Goal of the exercise
Every entry should be repeated exactly. Omit the pictures.

Screenshot and code edit data:
###

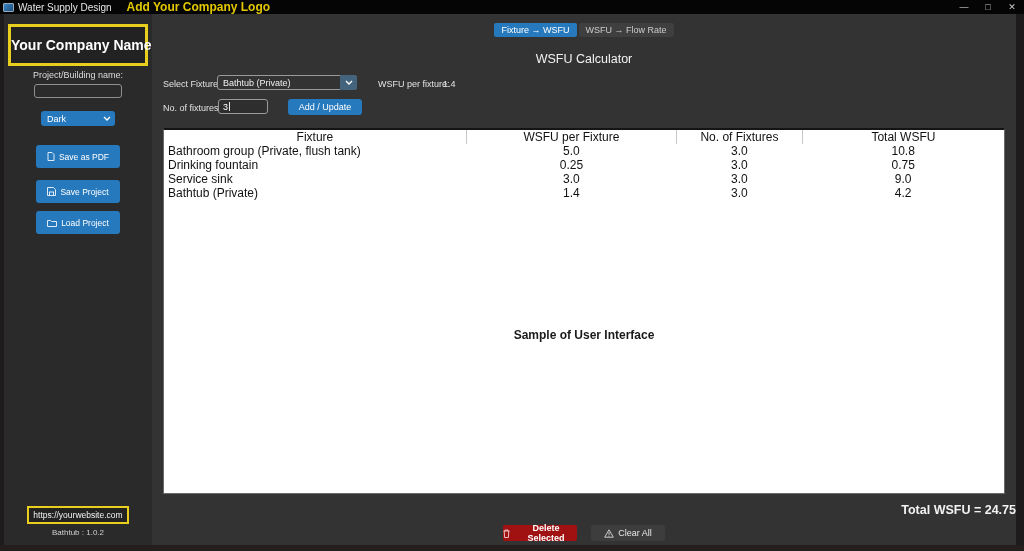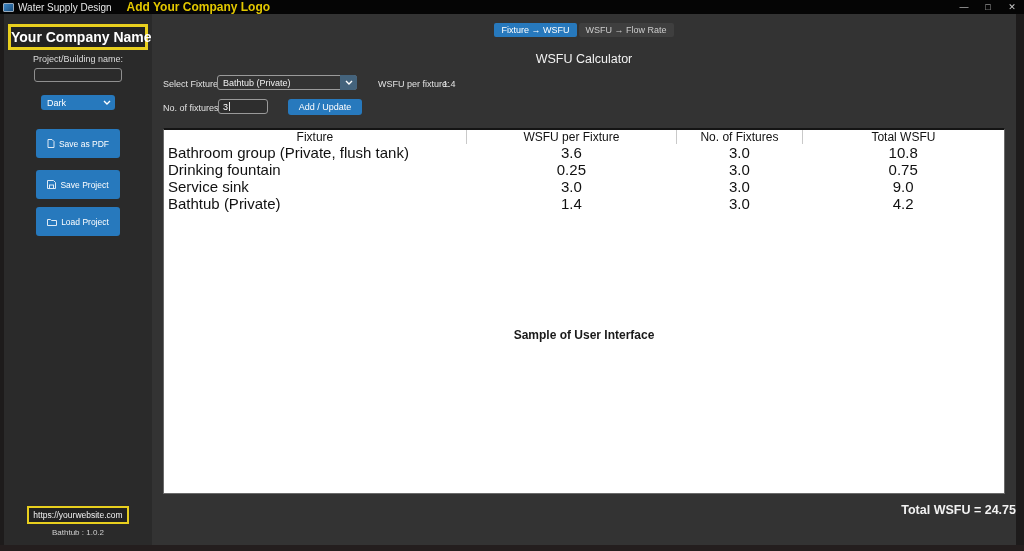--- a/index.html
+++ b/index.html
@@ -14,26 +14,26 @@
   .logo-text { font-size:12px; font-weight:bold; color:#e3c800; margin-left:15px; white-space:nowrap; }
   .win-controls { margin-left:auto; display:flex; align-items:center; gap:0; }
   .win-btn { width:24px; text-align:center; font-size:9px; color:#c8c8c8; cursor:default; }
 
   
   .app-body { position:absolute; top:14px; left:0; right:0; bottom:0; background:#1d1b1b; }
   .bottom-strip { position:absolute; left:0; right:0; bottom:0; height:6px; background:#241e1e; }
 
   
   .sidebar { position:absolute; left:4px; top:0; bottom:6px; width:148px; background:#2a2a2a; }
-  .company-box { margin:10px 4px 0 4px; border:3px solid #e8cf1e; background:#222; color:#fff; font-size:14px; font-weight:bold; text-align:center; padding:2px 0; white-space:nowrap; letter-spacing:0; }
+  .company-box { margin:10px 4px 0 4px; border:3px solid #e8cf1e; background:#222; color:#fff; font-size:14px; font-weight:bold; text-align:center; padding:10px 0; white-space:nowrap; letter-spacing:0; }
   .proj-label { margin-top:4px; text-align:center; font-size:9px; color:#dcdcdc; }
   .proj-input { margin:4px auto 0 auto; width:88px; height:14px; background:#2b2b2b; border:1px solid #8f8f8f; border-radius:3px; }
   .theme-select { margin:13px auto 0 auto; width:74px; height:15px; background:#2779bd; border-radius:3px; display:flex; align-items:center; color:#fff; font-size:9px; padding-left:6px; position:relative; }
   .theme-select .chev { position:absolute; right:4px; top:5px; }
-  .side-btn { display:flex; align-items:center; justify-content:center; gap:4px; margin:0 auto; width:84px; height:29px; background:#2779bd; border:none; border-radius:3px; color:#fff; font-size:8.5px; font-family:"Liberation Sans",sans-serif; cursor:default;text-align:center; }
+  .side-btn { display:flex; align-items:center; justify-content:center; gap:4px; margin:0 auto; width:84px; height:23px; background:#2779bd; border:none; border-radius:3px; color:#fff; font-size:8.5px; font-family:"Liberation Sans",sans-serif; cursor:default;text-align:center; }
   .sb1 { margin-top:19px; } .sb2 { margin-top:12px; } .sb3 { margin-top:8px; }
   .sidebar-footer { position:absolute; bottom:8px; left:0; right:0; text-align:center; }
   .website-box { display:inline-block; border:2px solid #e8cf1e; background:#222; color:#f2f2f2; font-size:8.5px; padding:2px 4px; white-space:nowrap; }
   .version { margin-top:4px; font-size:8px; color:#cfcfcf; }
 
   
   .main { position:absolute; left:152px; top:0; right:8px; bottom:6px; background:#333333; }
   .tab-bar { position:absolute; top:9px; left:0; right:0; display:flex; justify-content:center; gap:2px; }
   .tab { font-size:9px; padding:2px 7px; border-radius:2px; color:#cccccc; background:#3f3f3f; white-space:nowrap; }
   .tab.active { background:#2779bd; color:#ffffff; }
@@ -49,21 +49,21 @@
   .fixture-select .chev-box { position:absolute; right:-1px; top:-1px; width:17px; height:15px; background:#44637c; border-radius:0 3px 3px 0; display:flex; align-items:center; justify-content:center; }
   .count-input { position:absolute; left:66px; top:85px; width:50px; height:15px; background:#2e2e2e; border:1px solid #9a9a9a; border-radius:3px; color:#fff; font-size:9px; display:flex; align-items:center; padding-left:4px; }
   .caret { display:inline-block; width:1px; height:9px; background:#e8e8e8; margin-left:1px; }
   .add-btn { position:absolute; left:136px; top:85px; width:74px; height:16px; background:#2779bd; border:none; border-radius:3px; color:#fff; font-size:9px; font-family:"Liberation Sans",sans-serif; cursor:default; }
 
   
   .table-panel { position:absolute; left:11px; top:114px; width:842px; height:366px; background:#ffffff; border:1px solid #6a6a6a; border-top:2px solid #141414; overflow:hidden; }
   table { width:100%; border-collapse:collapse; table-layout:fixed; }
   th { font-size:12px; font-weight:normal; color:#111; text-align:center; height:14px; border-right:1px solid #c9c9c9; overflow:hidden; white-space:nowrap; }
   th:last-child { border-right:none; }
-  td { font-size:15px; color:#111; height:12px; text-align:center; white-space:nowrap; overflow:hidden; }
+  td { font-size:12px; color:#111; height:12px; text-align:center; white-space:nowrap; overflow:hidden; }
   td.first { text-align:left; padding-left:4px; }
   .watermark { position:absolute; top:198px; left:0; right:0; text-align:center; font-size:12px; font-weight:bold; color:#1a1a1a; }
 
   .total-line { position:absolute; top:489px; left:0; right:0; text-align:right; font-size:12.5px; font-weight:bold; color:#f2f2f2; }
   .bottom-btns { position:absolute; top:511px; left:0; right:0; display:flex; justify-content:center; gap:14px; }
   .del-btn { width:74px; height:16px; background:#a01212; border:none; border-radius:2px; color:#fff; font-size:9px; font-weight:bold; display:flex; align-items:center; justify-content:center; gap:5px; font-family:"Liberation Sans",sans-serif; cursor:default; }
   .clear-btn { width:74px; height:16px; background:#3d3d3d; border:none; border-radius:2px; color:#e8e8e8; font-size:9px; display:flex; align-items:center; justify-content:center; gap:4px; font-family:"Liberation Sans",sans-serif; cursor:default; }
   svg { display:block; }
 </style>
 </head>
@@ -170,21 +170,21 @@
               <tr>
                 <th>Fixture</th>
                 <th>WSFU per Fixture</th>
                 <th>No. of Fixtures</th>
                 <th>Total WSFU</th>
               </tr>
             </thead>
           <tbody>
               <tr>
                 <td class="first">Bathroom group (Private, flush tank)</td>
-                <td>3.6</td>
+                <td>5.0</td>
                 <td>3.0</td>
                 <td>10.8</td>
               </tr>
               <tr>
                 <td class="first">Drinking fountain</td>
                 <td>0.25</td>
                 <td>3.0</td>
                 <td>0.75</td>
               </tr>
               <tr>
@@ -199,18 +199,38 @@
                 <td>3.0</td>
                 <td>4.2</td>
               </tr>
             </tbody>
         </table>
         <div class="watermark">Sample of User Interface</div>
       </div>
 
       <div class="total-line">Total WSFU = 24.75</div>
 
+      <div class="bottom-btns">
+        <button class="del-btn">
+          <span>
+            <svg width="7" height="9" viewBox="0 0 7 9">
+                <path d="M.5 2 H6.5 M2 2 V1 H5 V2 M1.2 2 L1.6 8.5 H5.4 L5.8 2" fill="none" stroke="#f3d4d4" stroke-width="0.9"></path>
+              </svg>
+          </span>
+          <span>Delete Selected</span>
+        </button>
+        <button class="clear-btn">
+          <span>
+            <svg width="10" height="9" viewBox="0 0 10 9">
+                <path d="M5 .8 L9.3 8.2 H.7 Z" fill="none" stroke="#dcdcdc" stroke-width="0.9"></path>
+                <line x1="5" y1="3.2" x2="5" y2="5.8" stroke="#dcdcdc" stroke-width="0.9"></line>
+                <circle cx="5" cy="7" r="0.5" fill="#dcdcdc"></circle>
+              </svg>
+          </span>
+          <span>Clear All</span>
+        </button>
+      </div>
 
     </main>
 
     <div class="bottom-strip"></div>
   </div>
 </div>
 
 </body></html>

###

Result for this exercise
--- a/index.html
+++ b/index.html
@@ -14,26 +14,26 @@
   .logo-text { font-size:12px; font-weight:bold; color:#e3c800; margin-left:15px; white-space:nowrap; }
   .win-controls { margin-left:auto; display:flex; align-items:center; gap:0; }
   .win-btn { width:24px; text-align:center; font-size:9px; color:#c8c8c8; cursor:default; }
 
   
   .app-body { position:absolute; top:14px; left:0; right:0; bottom:0; background:#1d1b1b; }
   .bottom-strip { position:absolute; left:0; right:0; bottom:0; height:6px; background:#241e1e; }
 
   
   .sidebar { position:absolute; left:4px; top:0; bottom:6px; width:148px; background:#2a2a2a; }
-  .company-box { margin:10px 4px 0 4px; border:3px solid #e8cf1e; background:#222; color:#fff; font-size:14px; font-weight:bold; text-align:center; padding:2px 0; white-space:nowrap; letter-spacing:0; }
+  .company-box { margin:10px 4px 0 4px; border:3px solid #e8cf1e; background:#222; color:#fff; font-size:14px; font-weight:bold; text-align:center; padding:10px 0; white-space:nowrap; letter-spacing:0; }
   .proj-label { margin-top:4px; text-align:center; font-size:9px; color:#dcdcdc; }
   .proj-input { margin:4px auto 0 auto; width:88px; height:14px; background:#2b2b2b; border:1px solid #8f8f8f; border-radius:3px; }
   .theme-select { margin:13px auto 0 auto; width:74px; height:15px; background:#2779bd; border-radius:3px; display:flex; align-items:center; color:#fff; font-size:9px; padding-left:6px; position:relative; }
   .theme-select .chev { position:absolute; right:4px; top:5px; }
-  .side-btn { display:flex; align-items:center; justify-content:center; gap:4px; margin:0 auto; width:84px; height:29px; background:#2779bd; border:none; border-radius:3px; color:#fff; font-size:8.5px; font-family:"Liberation Sans",sans-serif; cursor:default;text-align:center; }
+  .side-btn { display:flex; align-items:center; justify-content:center; gap:4px; margin:0 auto; width:84px; height:23px; background:#2779bd; border:none; border-radius:3px; color:#fff; font-size:8.5px; font-family:"Liberation Sans",sans-serif; cursor:default;text-align:center; }
   .sb1 { margin-top:19px; } .sb2 { margin-top:12px; } .sb3 { margin-top:8px; }
   .sidebar-footer { position:absolute; bottom:8px; left:0; right:0; text-align:center; }
   .website-box { display:inline-block; border:2px solid #e8cf1e; background:#222; color:#f2f2f2; font-size:8.5px; padding:2px 4px; white-space:nowrap; }
   .version { margin-top:4px; font-size:8px; color:#cfcfcf; }
 
   
   .main { position:absolute; left:152px; top:0; right:8px; bottom:6px; background:#333333; }
   .tab-bar { position:absolute; top:9px; left:0; right:0; display:flex; justify-content:center; gap:2px; }
   .tab { font-size:9px; padding:2px 7px; border-radius:2px; color:#cccccc; background:#3f3f3f; white-space:nowrap; }
   .tab.active { background:#2779bd; color:#ffffff; }
@@ -49,21 +49,21 @@
   .fixture-select .chev-box { position:absolute; right:-1px; top:-1px; width:17px; height:15px; background:#44637c; border-radius:0 3px 3px 0; display:flex; align-items:center; justify-content:center; }
   .count-input { position:absolute; left:66px; top:85px; width:50px; height:15px; background:#2e2e2e; border:1px solid #9a9a9a; border-radius:3px; color:#fff; font-size:9px; display:flex; align-items:center; padding-left:4px; }
   .caret { display:inline-block; width:1px; height:9px; background:#e8e8e8; margin-left:1px; }
   .add-btn { position:absolute; left:136px; top:85px; width:74px; height:16px; background:#2779bd; border:none; border-radius:3px; color:#fff; font-size:9px; font-family:"Liberation Sans",sans-serif; cursor:default; }
 
   
   .table-panel { position:absolute; left:11px; top:114px; width:842px; height:366px; background:#ffffff; border:1px solid #6a6a6a; border-top:2px solid #141414; overflow:hidden; }
   table { width:100%; border-collapse:collapse; table-layout:fixed; }
   th { font-size:12px; font-weight:normal; color:#111; text-align:center; height:14px; border-right:1px solid #c9c9c9; overflow:hidden; white-space:nowrap; }
   th:last-child { border-right:none; }
-  td { font-size:15px; color:#111; height:12px; text-align:center; white-space:nowrap; overflow:hidden; }
+  td { font-size:12px; color:#111; height:12px; text-align:center; white-space:nowrap; overflow:hidden; }
   td.first { text-align:left; padding-left:4px; }
   .watermark { position:absolute; top:198px; left:0; right:0; text-align:center; font-size:12px; font-weight:bold; color:#1a1a1a; }
 
   .total-line { position:absolute; top:489px; left:0; right:0; text-align:right; font-size:12.5px; font-weight:bold; color:#f2f2f2; }
   .bottom-btns { position:absolute; top:511px; left:0; right:0; display:flex; justify-content:center; gap:14px; }
   .del-btn { width:74px; height:16px; background:#a01212; border:none; border-radius:2px; color:#fff; font-size:9px; font-weight:bold; display:flex; align-items:center; justify-content:center; gap:5px; font-family:"Liberation Sans",sans-serif; cursor:default; }
   .clear-btn { width:74px; height:16px; background:#3d3d3d; border:none; border-radius:2px; color:#e8e8e8; font-size:9px; display:flex; align-items:center; justify-content:center; gap:4px; font-family:"Liberation Sans",sans-serif; cursor:default; }
   svg { display:block; }
 </style>
 </head>
@@ -170,21 +170,21 @@
               <tr>
                 <th>Fixture</th>
                 <th>WSFU per Fixture</th>
                 <th>No. of Fixtures</th>
                 <th>Total WSFU</th>
               </tr>
             </thead>
           <tbody>
               <tr>
                 <td class="first">Bathroom group (Private, flush tank)</td>
-                <td>3.6</td>
+                <td>5.0</td>
                 <td>3.0</td>
                 <td>10.8</td>
               </tr>
               <tr>
                 <td class="first">Drinking fountain</td>
                 <td>0.25</td>
                 <td>3.0</td>
                 <td>0.75</td>
               </tr>
               <tr>
@@ -199,18 +199,38 @@
                 <td>3.0</td>
                 <td>4.2</td>
               </tr>
             </tbody>
         </table>
         <div class="watermark">Sample of User Interface</div>
       </div>
 
       <div class="total-line">Total WSFU = 24.75</div>
 
+      <div class="bottom-btns">
+        <button class="del-btn">
+          <span>
+            <svg width="7" height="9" viewBox="0 0 7 9">
+                <path d="M.5 2 H6.5 M2 2 V1 H5 V2 M1.2 2 L1.6 8.5 H5.4 L5.8 2" fill="none" stroke="#f3d4d4" stroke-width="0.9"></path>
+              </svg>
+          </span>
+          <span>Delete Selected</span>
+        </button>
+        <button class="clear-btn">
+          <span>
+            <svg width="10" height="9" viewBox="0 0 10 9">
+                <path d="M5 .8 L9.3 8.2 H.7 Z" fill="none" stroke="#dcdcdc" stroke-width="0.9"></path>
+                <line x1="5" y1="3.2" x2="5" y2="5.8" stroke="#dcdcdc" stroke-width="0.9"></line>
+                <circle cx="5" cy="7" r="0.5" fill="#dcdcdc"></circle>
+              </svg>
+          </span>
+          <span>Clear All</span>
+        </button>
+      </div>
 
     </main>
 
     <div class="bottom-strip"></div>
   </div>
 </div>
 
 </body></html>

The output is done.